Re: [css-text] Control characters from Jonathan Kew on 2014-06-29 (www-style@w3.org from June 2014)

From: Jonathan Kew <jfkthame@gmail.com>
Date: Sun, 29 Jun 2014 08:11:02 +0100
To: Brad Kemper <brad.kemper@gmail.com>
CC: "Tab Atkins Jr." <jackalmage@gmail.com>, Koji Ishii <kojiishi@gluesoft.co.jp>, Anne van Kesteren <annevk@annevk.nl>, Zack Weinberg <zackw@panix.com>, fantasai <fantasai.lists@inkedblade.net>, www-style list <www-style@w3.org>
Message-ID: <53AFBC06.8000601@gmail.com>

On 29/6/14 05:33, Brad Kemper wrote:
>
> On Jun 27, 2014, at 1:57 PM, Jonathan Kew <jfkthame@gmail.com>
> wrote:
>
>> That's not necessarily true. ZWNJ (and a number of other
>> normally-invisible characters) are defined to be "default
>> ignorable", so processes such as searching that base their behavior
>> on Unicode character properties should be able to ignore them
>> appropriately.
>>
>> [...]
>
>> But the C0/C1 control characters - apart from a few exceptions like
>> newline - do not have any legitimate use as part of text on the
>> web; their defined control functions such as <start of text> or
>> <end of transmission block> are provided by entirely different
>> levels of the platform.
>
> Then why not have the control characters ignored when searching for
> text too?

They don't have the default-ignorable property.

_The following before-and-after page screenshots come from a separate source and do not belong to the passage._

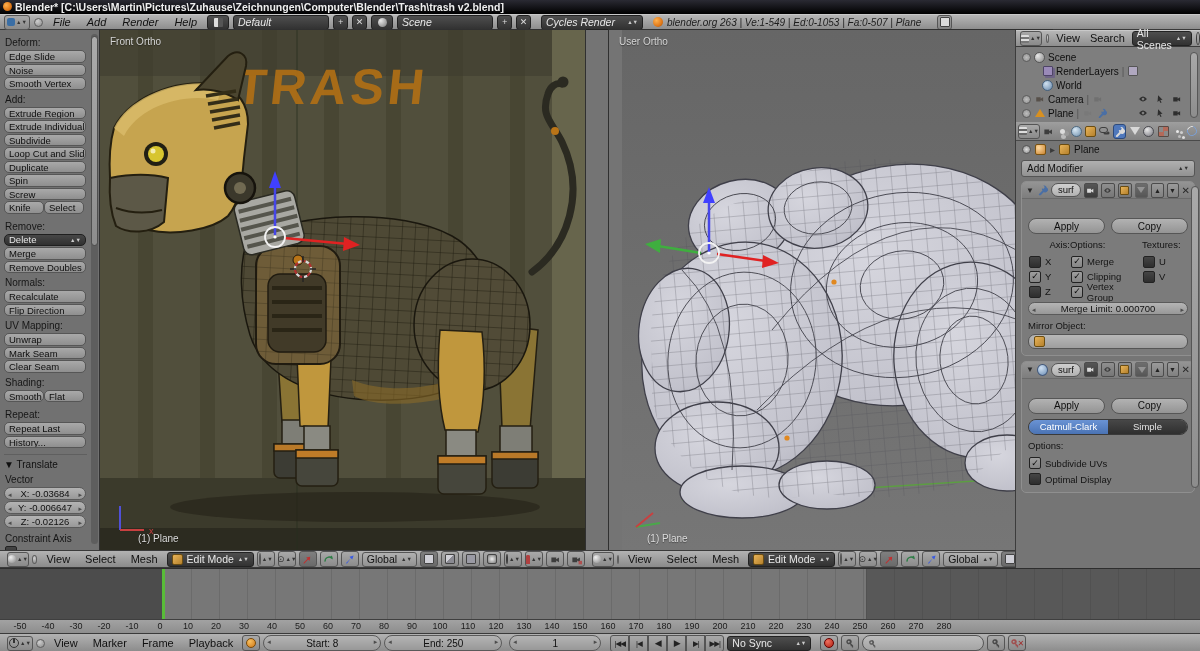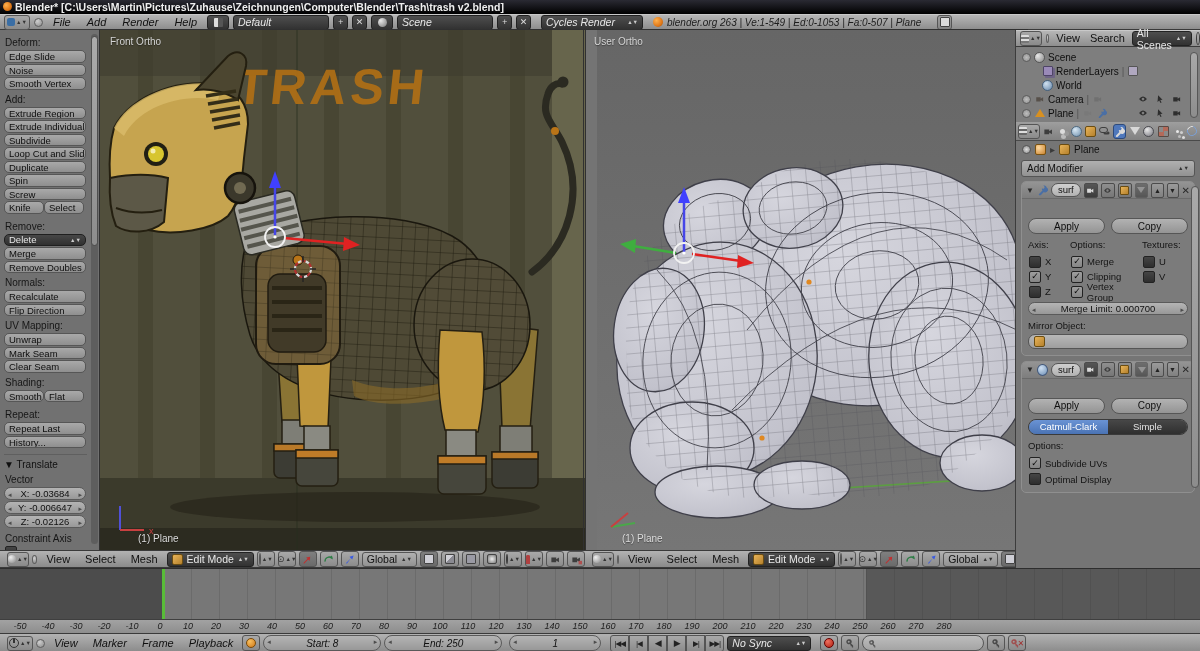"User Ortho" #vpr { left: 584px -> 609px }
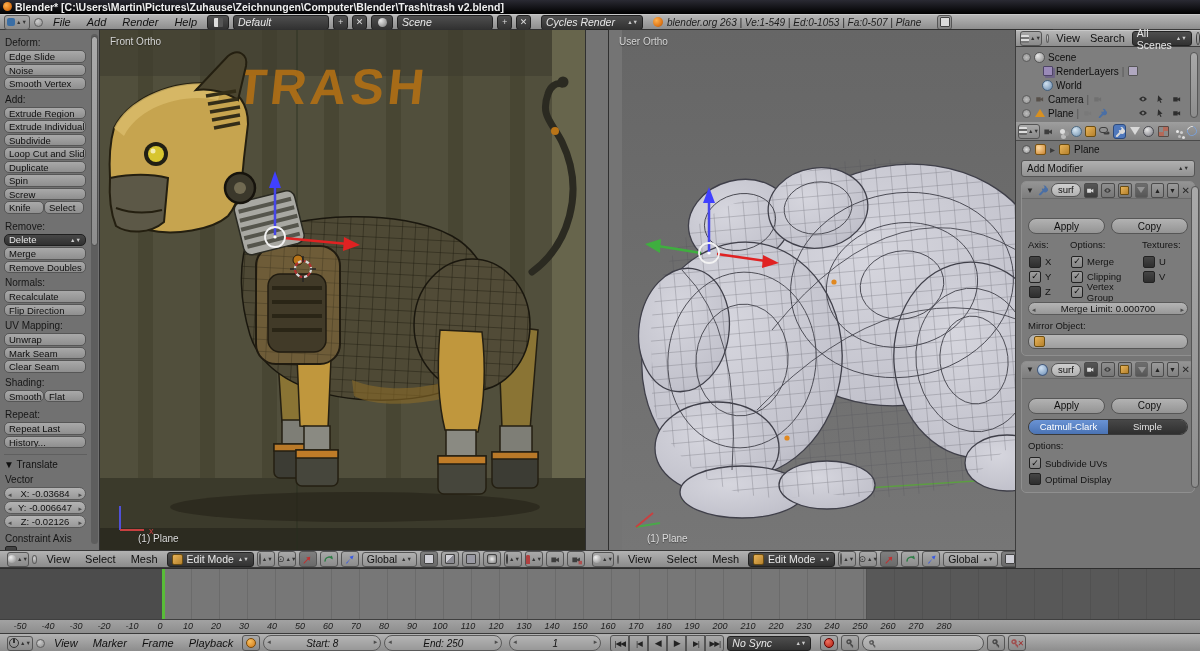"Axis:" div.mcol { text-align: none -> right }
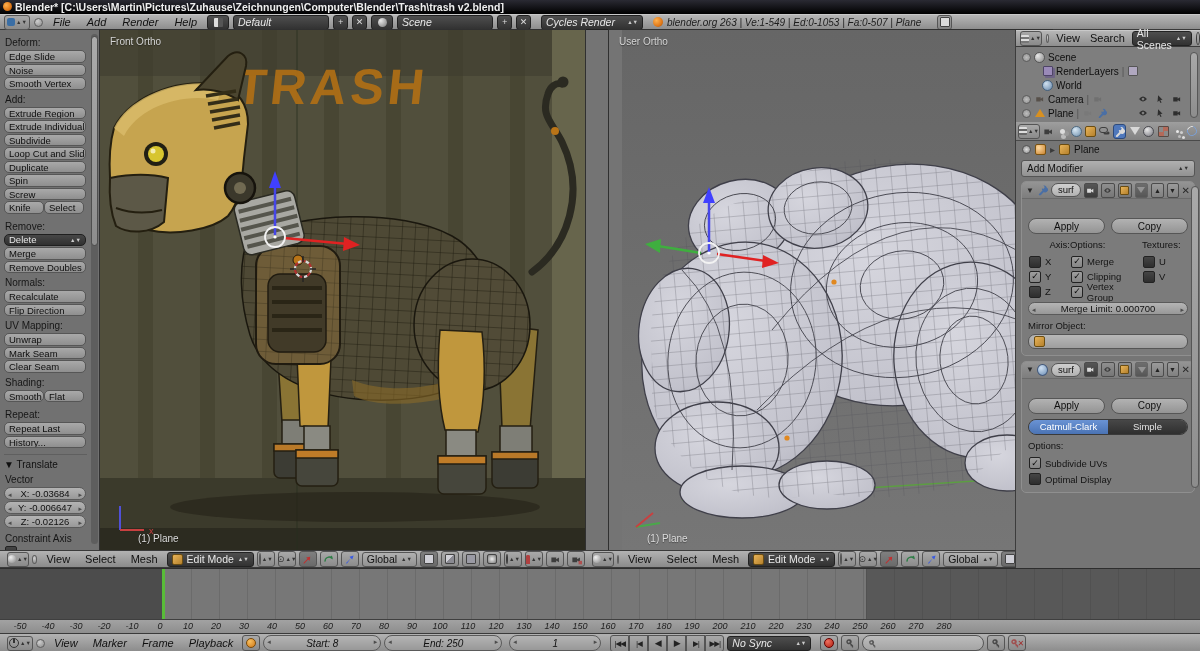"-50" #timeline { font-style: italic -> none }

Now, I suppose we could specify (somewhere - though I don't see how this 
would fall within the scope of CSS) that text processes such as 
searching, sorting, indexing, etc., within the web platform should base 
their behavior *not* on the (normative) Unicode character properties, 
but on something else that we specify independently. But IMO this would 
be a *REALLY* bad idea. There's a standard; we should follow it.

This isn't just about behavior within the web platform, but also 
consistency and interoperability with text processing in other 
environments. The more closely we all keep to the relevant standards, 
the better for everyone.

JK

Received on Sunday, 29 June 2014 07:11:24 UTC